We just did the same in AZ last month - we went thru Orbitz on a whole package for the weekend - when we arrived at the rental counter I wanted to upgrade from the subcompact and was told we would have to pay the differance on the price between the upgrade and what was already paid for by Orbitz.   I would think it would be the same with Priceline.  The rental car company will be happy to make more money if they can.


----------



## BevL (May 1, 2009)

T_R_Oglodyte said:


> . . . . .
> re Alan's link: I've found that most of the time when a rental company tries to sell me an upgrade at the counter it's because they don't have the car I reserved available and their hoping to get some added revenue. I always decline - if I had wanted the upgraded car I would have reserved that vehicle in the first place.



We had this experience in Hawaii last time.  We ended up renting two full size cars for two couples, which when you consider that Greg is over six feet and, well, a large man, is not full size at all.

We were asked if we wanted to upgrade to a minivan, which would have been better for us for schlepping our stuff around to the beach, but declined.  When we got out to the lot (Alamo), there was only one full size car and we were given a minivan at no extra charge.  Worked out perfectly.


----------



## Luanne (May 1, 2009)

I got what I believe was an accidental upgrade once.  I had rented a "Standard" car in San Diego (through Hertz I think) and we were given a convertible.  Didn't ask for it, just happened, no additional cost.


----------



## dukebigtom (May 1, 2009)

Before upgrading at the airport counter through the agency, you might want to consider just doing another Priceline rental.  The price of both might be less than an upgrade at full fare, but I doubt it.  Put in a low bid for the SUV and see what happens.


----------



## sfwilshire (May 1, 2009)

I never rent cars through Priceline because I'm always afraid there will be restrictions that I can't live with.

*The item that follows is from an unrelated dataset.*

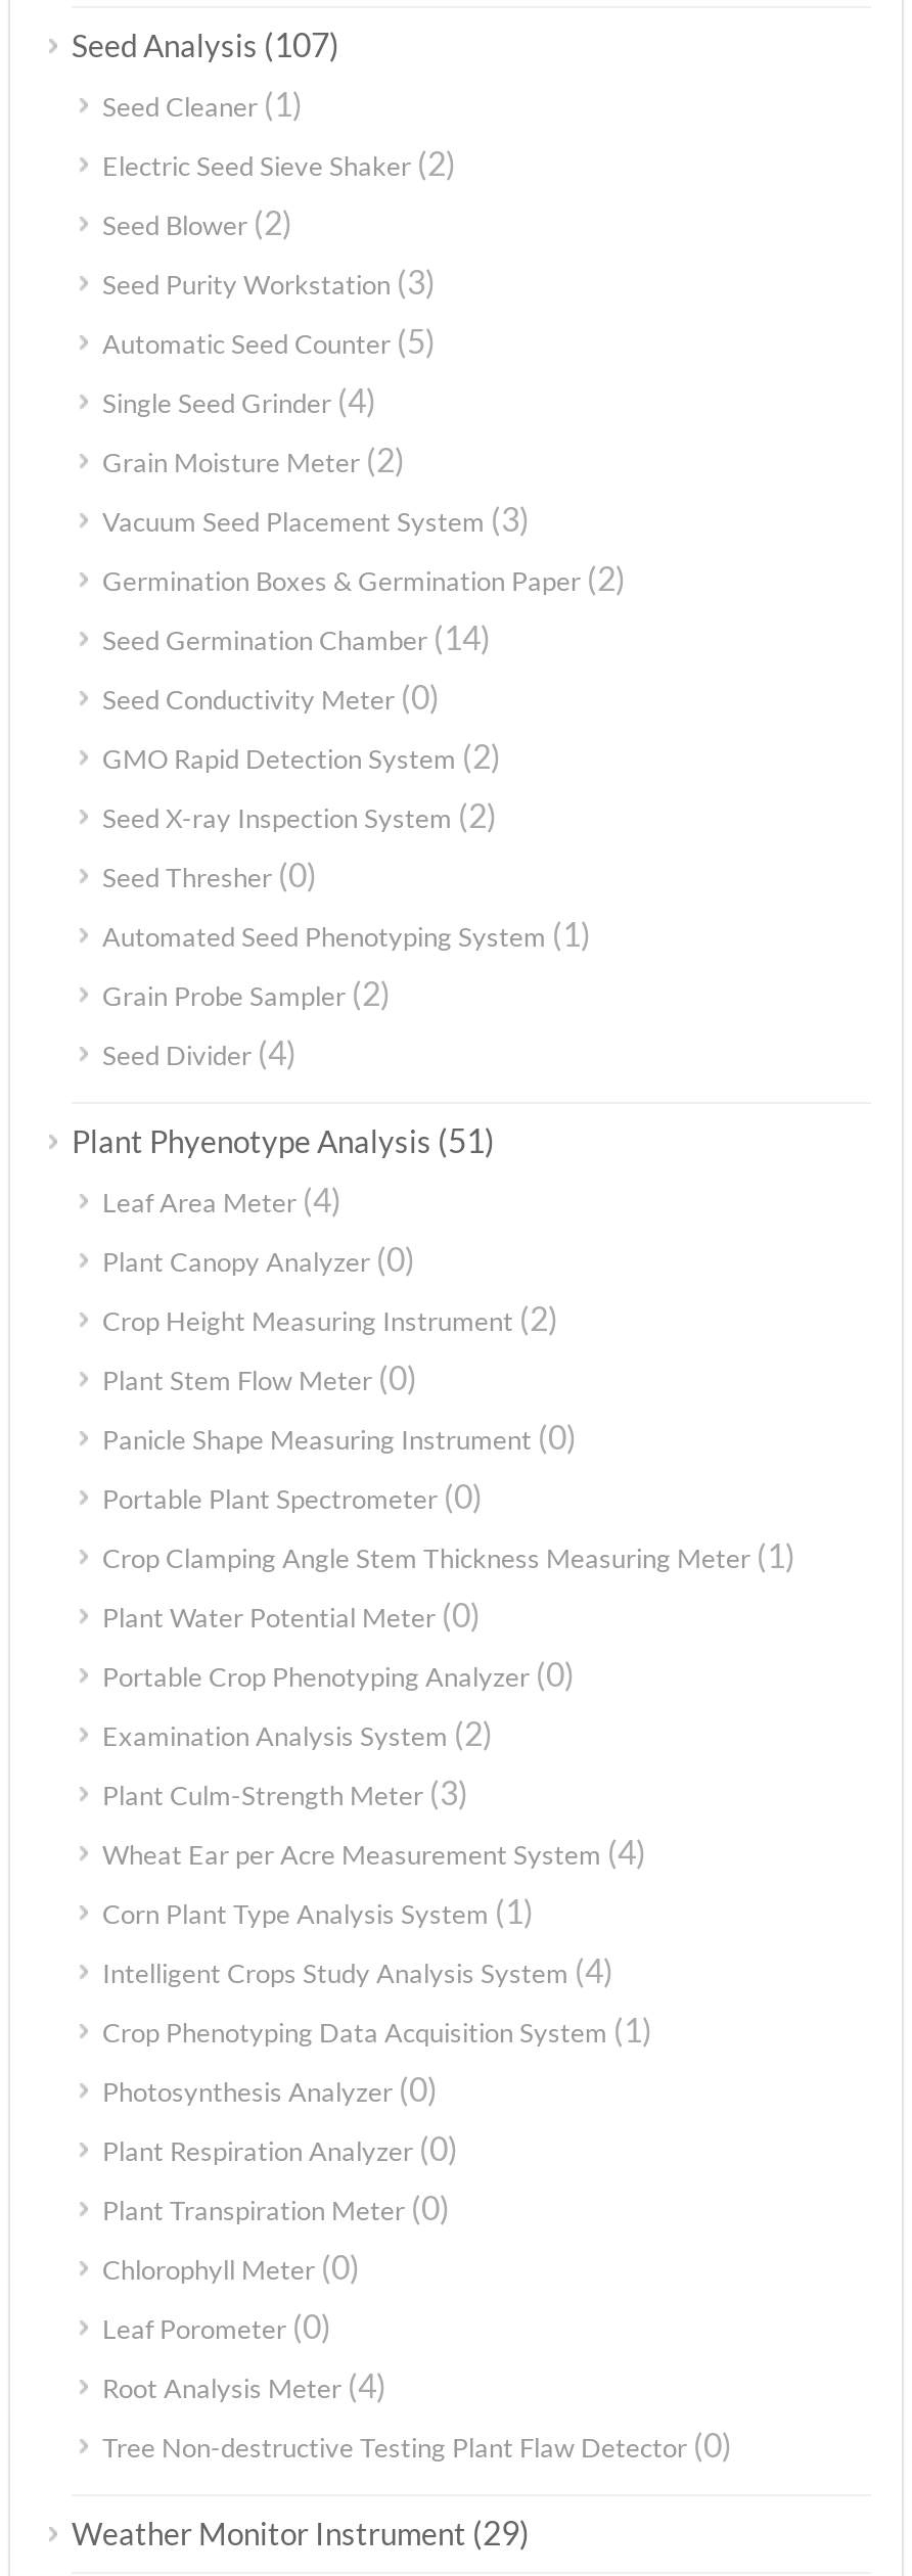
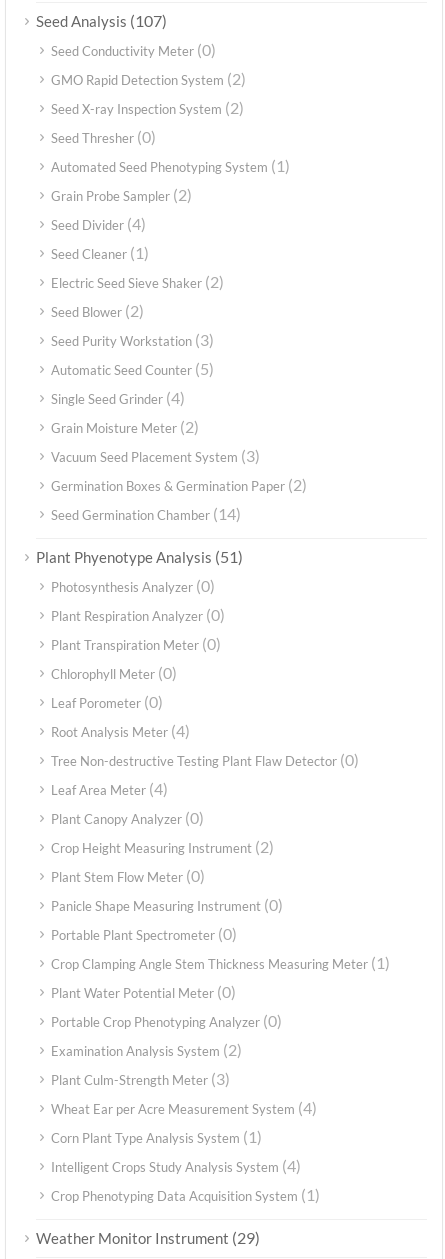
moved [102,84,626,657] -> [51,243,307,523]: Seed Cleaner (1) | Electric Seed Sieve Shaker (2) | Seed Blower (2) | ... | Germination Boxes & Germination Paper (2) | Seed Germination Chamber (14)
moved [102,677,591,1072] -> [51,40,290,233]: Seed Conductivity Meter (0) | GMO Rapid Detection System (2) | Seed X-ray Inspection System (2) | Seed Thresher (0) | Automated Seed Phenotyping System (1) | Grain Probe Sampler (2) | Seed Divider (4)
moved [102,1180,795,2049] -> [51,779,390,1204]: Leaf Area Meter (4) | Plant Canopy Analyzer (0) | Crop Height Measuring Instrument (2) | ... | Intelligent Crops Study Analysis System (4) | Crop Phenotyping Data Acquisition System (1)
moved [102,2070,732,2464] -> [51,576,359,769]: Photosynthesis Analyzer (0) | Plant Respiration Analyzer (0) | Plant Transpiration Meter (0) | Chlorophyll Meter (0) | Leaf Porometer (0) | Root Analysis Meter (4) | Tree Non-destructive Testing Plant Flaw Detector (0)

If you DID rent from National through Priceline and were Emerald or Executive, would they let you pick from those aisles if available?

Sheila


----------



## T_R_Oglodyte (May 1, 2009)

sfwilshire said:


> I never rent cars through Priceline because I'm always afraid there will be restrictions that I can't live with.
> 
> If you DID rent from National through Priceline and were Emerald or Executive, would they let you pick from those aisles if available?
> 
> Sheila



I've had it go both ways.  Sometimes I've been told that because I rented through Priceline, my frequent renter perks didn't apply.  Other times the agency system has recognized me and put me into Emerald, Blue Chip, or equivalent.

Once you have a reservation it certainly wouldn't hurt to go on line and link the rez to you frequent renter account.


----------



## AwayWeGo (May 1, 2009)

*PriceLine Fine Print.*

I think the tiny-size reading material at PriceLine says the purchases are not good for airline mile credits, etc., which if true seems like it would cover car rental premium points as well. 

But if the folks behind the counters aren't up on that, what's the harm ? 

-- Alan Cole, McLean (Fairfax County), Virginia, USA.​


----------



## T_R_Oglodyte (May 1, 2009)

AwayWeGo said:


> I think the tiny-size reading material at PriceLine says the purchases are not good for airline mile credits, etc., which if true seems like it would cover car rental premium points as well.
> 
> But if the folks behind the counters aren't up on that, what's the harm ?
> 
> -- Alan Cole, McLean (Fairfax County), Virginia, USA.​



I can't think of any instances in which I've received rental points from a Priceline reservation. I have occasionally been able to bypass the rental counter and go directly to the lot where you pick your own car.


----------



## Luanne (May 1, 2009)

T_R_Oglodyte said:


> I can't think of any instances in which I've received rental points from a Priceline reservation.



I have.  At least I've received the partner airline points from United. All I've needed to do is provide the invoice of the rental.


----------



## Talent312 (May 1, 2009)

I've rented compacts from Enterprise twice and each time was offered an Kia SUV.  Apparently, they have plenty of those and use 'em to cover for other categories when they run low.

I suggest that the OP contact the local agency directly, as they may be more flexible than the corporate CSR's.


----------



## Kenrabs (May 2, 2009)

The counter might offer an upgrade when you arrive. When I used priceline at Disney they said we were getting a pt cruiser at the check in and offered an upgrade. We passed and when we got to the lock we got a G-6 which I thought we were getting in the first place. People mustn't like the Cruisers. I think you may have a better chance talking a free upgrade at the lot if your nice about it and availability.


----------



## dundey (May 9, 2009)

T_R_Oglodyte said:


> *****
> 
> re Alan's link: I've found that most of the time when a rental company tries to sell me an upgrade at the counter it's because they don't have the car I reserved available and they're hoping to get some added revenue. I always decline - if I had wanted the upgraded car I would have reserved that vehicle in the first place.



This happened to us recently in Lake Tahoe.
I did a name your own price and ended up with a Hertz car through priceline.
The cost was less then half of the best rate that we were able to find on orbitz, etc.
When we got to the counter the agent asked me if I wanted to upgrade (bad roads, snow, etc).  I said no.  When we were done he said - well we've given you a free upgrade.  This happens so often I never reserve higher then compact unless I really need the space.


----------